LE QUATUOR
Film de Yaron Zilberman avec Christopher Walken, Philip Seymour Hoffman, Imogen Poots...(1h47)
Lorsque le violoncelliste d’un quatuor à cordes de renommée mondiale apprend qu’il est atteint de la maladie de Parkinson, l’avenir du groupe ne tient plus qu’à un fil. Entre les émotions refoulées, les égos et les passions incontrôlables qui se déchaînent alors, la longue amitié qui unit les quatre virtuoses menace de voler en éclats.À la veille du concert qui célèbrera leur 25e et sans doute ultime anniversaire, seuls leurs liens étroits et le pouvoir de la musique peuvent encore préserver ce qu’ils ont construit.
Le quatuor : Beethoven par amour
Existe-t-il une seule chose conséquente sur Terre qui ne soit Art ? Sous toutes ses formes, visuelles, intellectuelles, auditives, sensibles, la création des êtres insuffle autant de sens qu'il se peut à des existences qui en semblaient pourtant dénuées.

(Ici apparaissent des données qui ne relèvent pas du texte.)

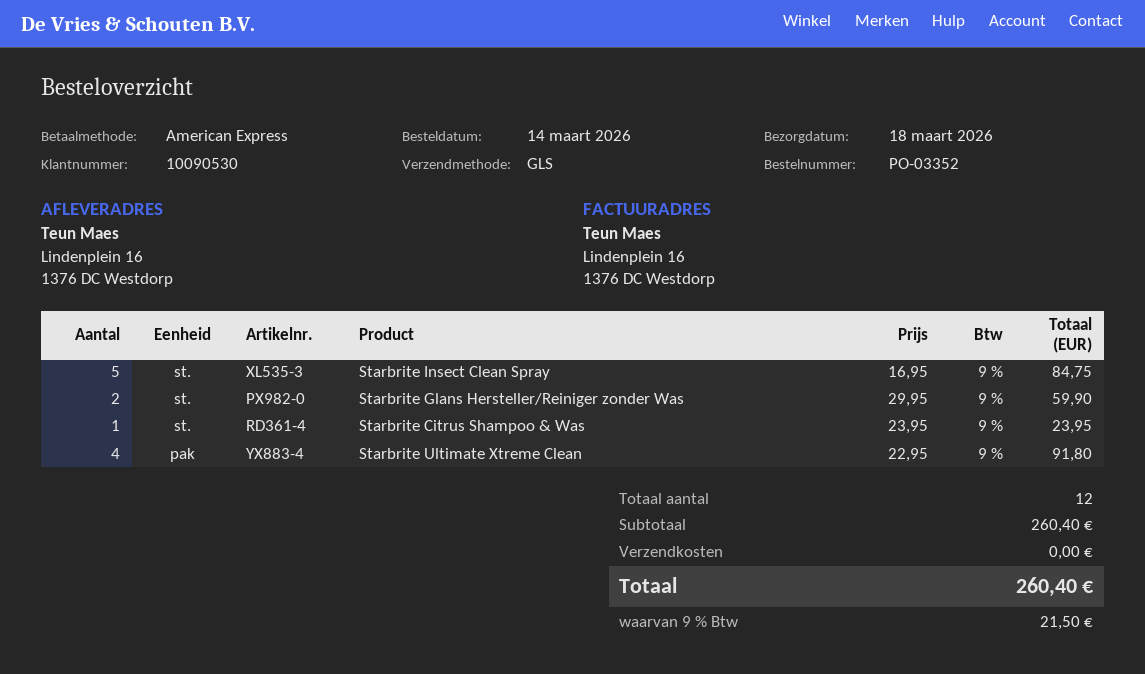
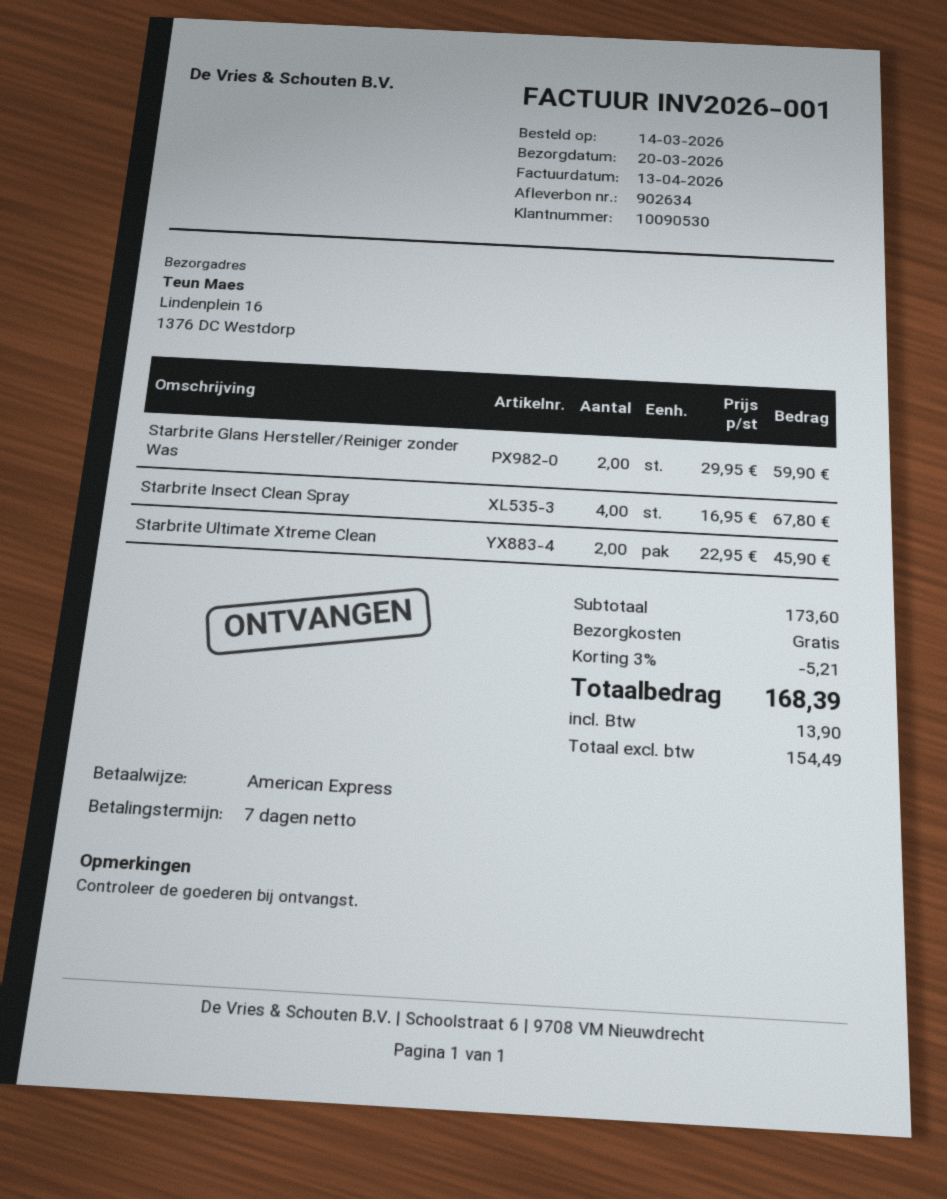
delivery date: 2026-03-18 -> 2026-03-20
Starbrite Insect Clean Spray: 5 x 16.95 = 84.75 -> 4 x 16.95 = 67.80
Starbrite Citrus Shampoo & Was: 1 x 23.95 = 23.95 -> none
Starbrite Ultimate Xtreme Clean: 4 x 22.95 = 91.80 -> 2 x 22.95 = 45.90
subtotal: 260.40 -> 173.60
discount: none -> 3% = 5.21
tax: 21.50 -> 13.90
total: 260.40 -> 168.39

Une des manifestations sublimes de ce talent mortel est la musique. Ensorceleuse, elle insuffle autant de passion aux âmes échaudées qu'elle entraîne ses auteurs sur la voie de la perdition. Le Quatuor se fait le témoin conquis de cette valse diabolique et redonne, non sans peine, ses lettres de noblesse à la musique classique.

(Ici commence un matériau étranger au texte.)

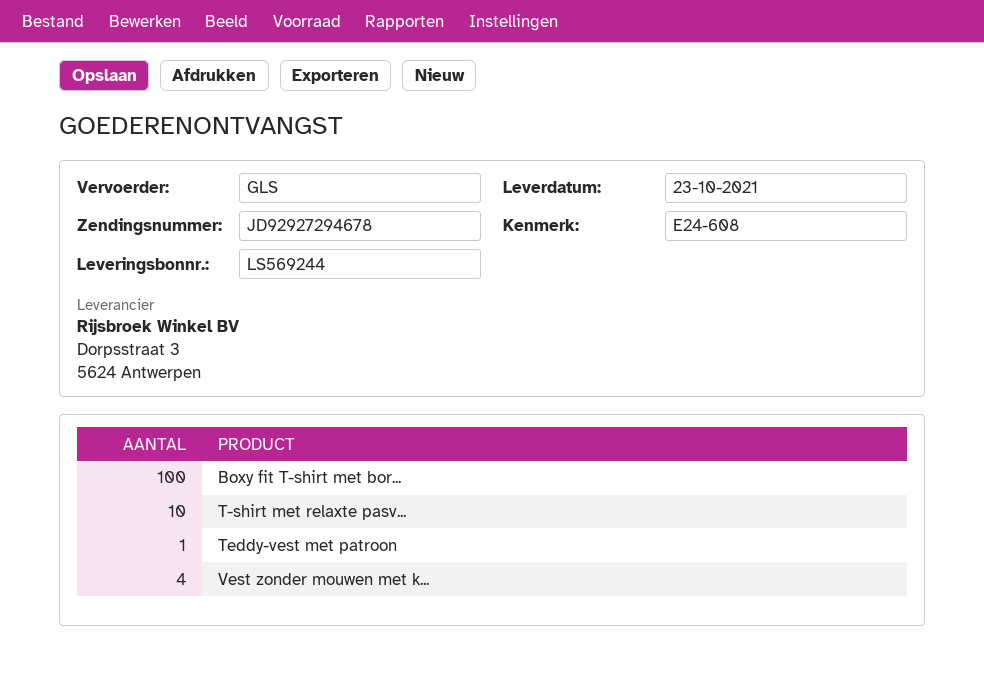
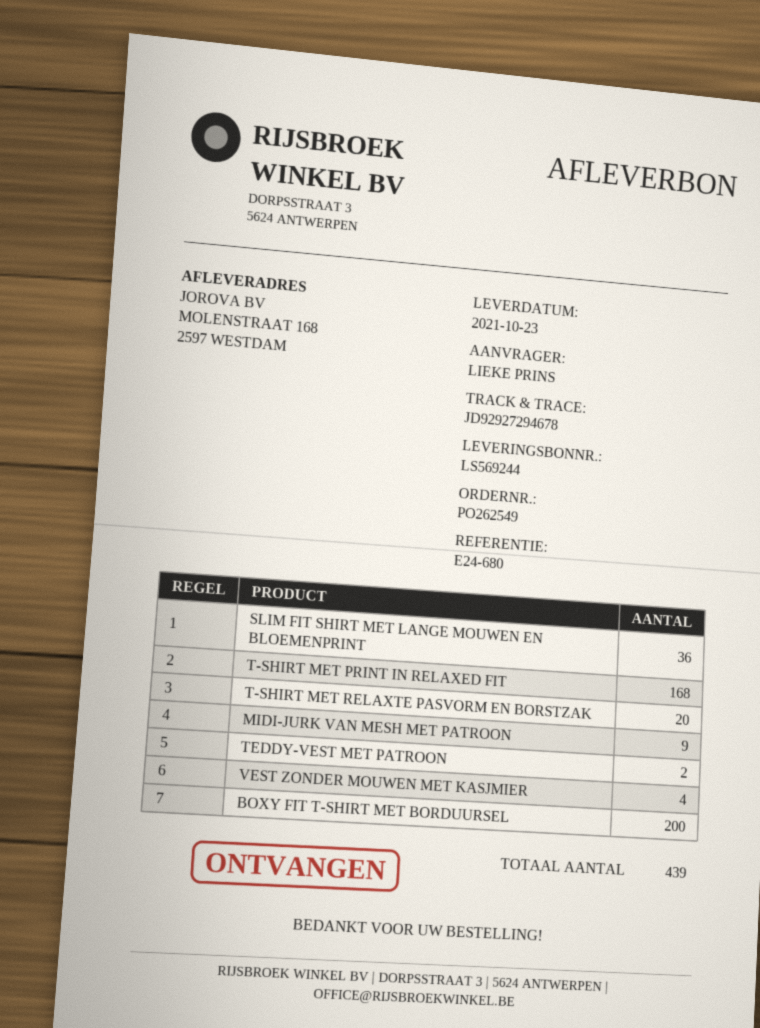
reference: E24-608 -> E24-680
Boxy fit T-shirt met bor...: 100 -> 200
T-shirt met relaxte pasv...: 10 -> 20
Teddy-vest met patroon: 1 -> 2
SLIM FIT SHIRT MET LANGE MOUWEN EN BLOEMENPRINT: none -> 36
T-SHIRT MET PRINT IN RELAXED FIT: none -> 168
MIDI-JURK VAN MESH MET PATROON: none -> 9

Depuis plus de vingt-cinq ans, le quatuor à cordes La Fugue, formé de virtuoses issus de la Julliard School, envoûte un public de connaisseurs venu des quatre coins du monde. L'interprétation de l'Opus 131 de Beethoven, qu'ils dévoilent aux oreilles attentives, retranscrit la structure architecturale de la beauté même. Cette alchimie parfaite est mise en pièces par le diagnostic cruel fait au mentor et membre fondateur du groupe. Atteint de la maladie de Parkinson, Peter se voit dans l'obligation de prendre sa retraite et réduit en cendres d'un même élan le substrat de leurs réalisations. Les névroses les plus viles des inconscients de chacun des membres font alors leur apparition. Les égos des uns se heurtent aux aspirations des autres et l'harmonie des instruments se voit rapidement balayée par une cacophonie de caractères.
Chaque instant de grâce du film est dû à son casting fabuleux. La descente aux enfers de Christopher Walken émeut aux larmes, la difficile prise de conscience de Philip Seymour Hoffman dérange tout autant, et le spectateur ne peut se défaire de l'emprise totale exercée par Mark Ivanir. Imogen Poots, ravissante, convainc, à l'image de ses aînés, avec sa languide performance de fille mal-aimée. Les spectateurs rompus à la maîtrise de l'archet décèleront la mystification. Mais la virtuosité de l'expression de leurs talents de comédiens est sans égale.
Le Quatuor n'est cependant pas exempt d'arrogance. Le film se complaît dans une démonstration par trop élitiste pour être acceptable. La musique classique, à l'attrait incontestable, se sait capable d'ébranler un public hétéroclite. Ainsi le seul étalage de moyens dévoués à une bourgeoisie mesquine dérange. L'on sait néanmoins gré au long-métrage de rendre honneur à une des merveilles de ce monde et l'on se laisse bercer par le savoir-faire combiné des comédiens et des compositions hors du temps.
Une ode aux amoureux fiévreux de mélodies intemporelles.